More than other people.

A clink sounded on the kitchen table beside the laptop. Car keys.

I looked up at Jeremiah. “No way.”

“Don’t give me a hard time about this, missy. I know what I’m doing.”

“I can’t take your car.”

“You take it and go where you want to go. Then if you still need a place to stay, you come back here. Ain’t no use for a man as old as me to be alive if he can’t help someone who needs it.”

“Jeremiah. I don’t have a license. If I get caught—”

He cackled. “Lord, girl. I don’t have a title for that car neither. You just don’t get caught.”

I narrowed my eyes. “Did you steal it?”

“Grand theft auto, is that what you’re trying to charge me with?” He sat down opposite me and grew serious. “About four years ago I was wandering the country, hitching rides and doing what I had to in truck stations to earn money for food, if you know what I mean.”

My heart clenched. “Oh, Jeremiah.”

“Now, don’t go feeling sorry for me. I made my bed, and I never really regretted it neither. But this one day a guy met up with me in the stalls. We did our business and he handed me the money—along with the keys. I figured it was some kind of setup, but I took it anyway.

“Drove straight to my daughter’s house even though I hadn’t spoken to her in a decade. She was real good to me. Put me up for a while, helped me access my VA benefits, and I finally could afford this house. Kept the car, though. Now it’s yours.”

My heart felt overfull. “Okay. I’ll use it but I’ll bring it back.”

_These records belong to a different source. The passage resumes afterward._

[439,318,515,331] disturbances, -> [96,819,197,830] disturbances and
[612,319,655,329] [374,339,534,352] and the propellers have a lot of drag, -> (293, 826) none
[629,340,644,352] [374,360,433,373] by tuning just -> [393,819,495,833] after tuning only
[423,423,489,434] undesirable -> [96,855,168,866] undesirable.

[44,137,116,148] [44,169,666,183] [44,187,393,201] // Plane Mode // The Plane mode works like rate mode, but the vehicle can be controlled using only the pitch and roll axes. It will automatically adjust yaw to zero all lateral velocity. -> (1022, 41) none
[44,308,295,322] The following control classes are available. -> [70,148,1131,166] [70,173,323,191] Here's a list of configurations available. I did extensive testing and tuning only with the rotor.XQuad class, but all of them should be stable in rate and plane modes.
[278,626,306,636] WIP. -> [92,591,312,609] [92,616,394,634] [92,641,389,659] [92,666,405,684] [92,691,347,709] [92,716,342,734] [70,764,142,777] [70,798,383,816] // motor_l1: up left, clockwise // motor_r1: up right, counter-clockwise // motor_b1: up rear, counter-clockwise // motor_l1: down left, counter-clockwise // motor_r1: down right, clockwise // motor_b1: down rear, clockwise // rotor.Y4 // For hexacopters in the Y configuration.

He shook his head vehemently. “I don’t need it. I’m an old man with nowhere to go. I get groceries delivered twice a month. I figure that man at the truck stop saw that I needed the car more than he did, and that’s why I’m giving it to you. Just get where you need to go. That’s all that matters.”





CHAPTER FOURTEEN





Rainbows appear almost every day as sunlight reflects off the mist from the falls.





As I pulled the old blue Toyota next to a parking meter a mile away from the Niagara Falls State Park entrance, it occurred to me that there may be nothing here for me.

Groups of people bustled by laden with strollers and diaper bags. Concessions were sold from street vendors. Signs announced that the Maiden of the Mist—this being the name of the ship—gave tours. Even the skyline was populated erratically with tall business buildings. It was all far more modern and commercial than any of the pictures in my book had been.

But the falls fulfilled their prophecy and took my breath away on sight. Or rather, on sighting one of them, because the expanse of the three falls together was far more than I could have visualized before. It felt enormous—and considering it divided two large countries, I supposed that made sense. There were multiple rainbows arching over the falls, closer than I’d ever seen one but also see-through…rather ghostly, really.

I went to an exhibit where I heard some of the same facts from the book, about the daredevils who went down the falls in barrels, about the tightrope walker. There was even a short segment on the Hermit of Niagara Falls, which I found gratifying in the extreme. After all, if Jeremiah hadn’t been stretching the truth about that, maybe all the other stories were true too. I hoped so. It was a full life. Some good, some bad, but the man knew how to have adventures.

I did go on the large boat to get up close and personal with the falls, getting drenched despite the poncho they gave us. There was an option to go into the tunnels behind the falls, though I found cave-dwelling far less interesting without Hunter there to float with me.

By the time I had seen all there was to see, the day was waning. I counted the money Jeremiah had loaned me, feeling guilty all the while. Get where you need to go, he’d said. But I was here, and I still hadn’t found what I was looking for. It was becoming less clear what that really was.